When I was seven years old, I spent the better part of each weekend helping my mom drag pillowcases full of dirty clothes up the hill to the neighbourhood laundromat. It was one of the integral tasks that prompted my allowance (a shiny toonie twice monthly) and I considered it a very important duty. We would always have time to kill between loads, and my mom would usually be chatting with the other patrons, or flipping through an outdated magazine, so I would often wander to the crumbling cork board at the front covered in ‘for sales,’ ‘help wanted’ postings and the occasional poster for a missing pet.
I rarely found anything there of particular note, with one exception during a hot day during summer break: a rumpled piece of paper covered in a child’s scrawl of waxy crayon letters. ‘Detective for hire’ it said, ‘…can find lost keys, read secret code, solve any mystery’. It went on to say that these services were available for the extremely reasonable price of one dollar.
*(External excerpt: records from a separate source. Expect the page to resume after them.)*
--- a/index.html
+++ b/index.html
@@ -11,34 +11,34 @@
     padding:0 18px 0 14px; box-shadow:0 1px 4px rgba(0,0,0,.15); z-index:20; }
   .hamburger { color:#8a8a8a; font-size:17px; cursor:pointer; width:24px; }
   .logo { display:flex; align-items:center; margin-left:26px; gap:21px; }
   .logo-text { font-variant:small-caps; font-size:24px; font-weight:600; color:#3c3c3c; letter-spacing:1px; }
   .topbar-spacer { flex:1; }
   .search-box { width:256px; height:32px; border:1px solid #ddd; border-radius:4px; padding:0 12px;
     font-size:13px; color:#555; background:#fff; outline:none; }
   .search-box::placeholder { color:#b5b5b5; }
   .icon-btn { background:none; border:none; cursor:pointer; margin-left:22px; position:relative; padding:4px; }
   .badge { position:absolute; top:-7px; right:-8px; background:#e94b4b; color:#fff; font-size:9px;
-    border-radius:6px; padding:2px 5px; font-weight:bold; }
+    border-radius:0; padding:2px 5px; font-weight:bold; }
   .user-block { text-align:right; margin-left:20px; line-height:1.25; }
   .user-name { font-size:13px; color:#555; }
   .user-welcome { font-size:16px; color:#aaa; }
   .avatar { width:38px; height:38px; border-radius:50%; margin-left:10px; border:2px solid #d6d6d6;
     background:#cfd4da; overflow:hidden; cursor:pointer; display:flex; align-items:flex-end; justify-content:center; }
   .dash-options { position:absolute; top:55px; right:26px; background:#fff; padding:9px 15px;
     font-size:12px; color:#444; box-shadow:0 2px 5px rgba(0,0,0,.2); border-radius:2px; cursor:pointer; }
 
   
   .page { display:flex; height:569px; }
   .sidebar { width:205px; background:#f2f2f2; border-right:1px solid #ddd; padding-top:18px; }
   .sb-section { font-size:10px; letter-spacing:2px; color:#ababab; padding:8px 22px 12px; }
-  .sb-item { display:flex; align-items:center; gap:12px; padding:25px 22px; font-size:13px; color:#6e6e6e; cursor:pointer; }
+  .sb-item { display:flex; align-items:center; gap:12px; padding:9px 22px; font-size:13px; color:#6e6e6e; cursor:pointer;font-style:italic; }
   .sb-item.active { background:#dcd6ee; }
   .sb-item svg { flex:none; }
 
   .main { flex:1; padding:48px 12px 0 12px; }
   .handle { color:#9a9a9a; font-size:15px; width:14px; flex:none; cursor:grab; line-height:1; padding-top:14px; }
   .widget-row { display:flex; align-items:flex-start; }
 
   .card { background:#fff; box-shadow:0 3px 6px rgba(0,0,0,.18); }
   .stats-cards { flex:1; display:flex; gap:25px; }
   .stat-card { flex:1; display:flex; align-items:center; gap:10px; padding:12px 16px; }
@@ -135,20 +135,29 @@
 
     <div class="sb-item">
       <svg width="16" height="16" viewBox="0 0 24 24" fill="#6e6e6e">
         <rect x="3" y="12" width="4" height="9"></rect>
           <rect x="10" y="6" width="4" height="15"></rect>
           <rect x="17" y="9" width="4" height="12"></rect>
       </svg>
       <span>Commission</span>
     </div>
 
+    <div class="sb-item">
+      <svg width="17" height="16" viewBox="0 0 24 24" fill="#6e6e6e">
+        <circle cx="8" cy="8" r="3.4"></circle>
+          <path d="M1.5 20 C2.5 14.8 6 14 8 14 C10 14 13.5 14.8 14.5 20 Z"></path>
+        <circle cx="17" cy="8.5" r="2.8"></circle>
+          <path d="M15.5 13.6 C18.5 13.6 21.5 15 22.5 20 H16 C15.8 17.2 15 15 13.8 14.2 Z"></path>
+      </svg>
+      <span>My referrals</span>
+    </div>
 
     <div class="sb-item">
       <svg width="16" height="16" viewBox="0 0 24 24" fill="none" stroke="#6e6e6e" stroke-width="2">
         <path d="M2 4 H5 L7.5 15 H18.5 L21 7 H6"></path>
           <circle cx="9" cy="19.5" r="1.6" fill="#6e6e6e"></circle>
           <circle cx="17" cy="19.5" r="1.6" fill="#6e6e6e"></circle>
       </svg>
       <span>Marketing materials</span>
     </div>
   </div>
It was at this moment that I felt an incredible stir of excitement – I imagined arranging an elaborate plot, a mystery with twists and turns and hidden notes under rocks. I wanted to do this for no other reason than this opportunity of creativity – the chance to pull someone in to a world that I’ve created and populated with ideas and obstacles and triumphs. It is that exact same sense of wonder and possibility that has led me towards a career as a writer and director.
The community element of this experience has also stayed with me, and The Creative Life Blog is something that I am thrilled to involved in. No matter what the medium there is a thread that runs through the lives of all artists, and I have already found myself relating very personally to the stories that has been shared.
My plan for the future is to continue developing myself as an artist: focusing on trusting my intuition and resisting the debilitating call of perfectionism. Seeing each life experience as a chance to grow creatively can bring new light to difficult situations, and becoming comfortable with vulnerability can make the prospect of failing less devastating. Above all I want to hold onto the excitement that I felt as a child, and continue to see art as what it really is – an endless possibility.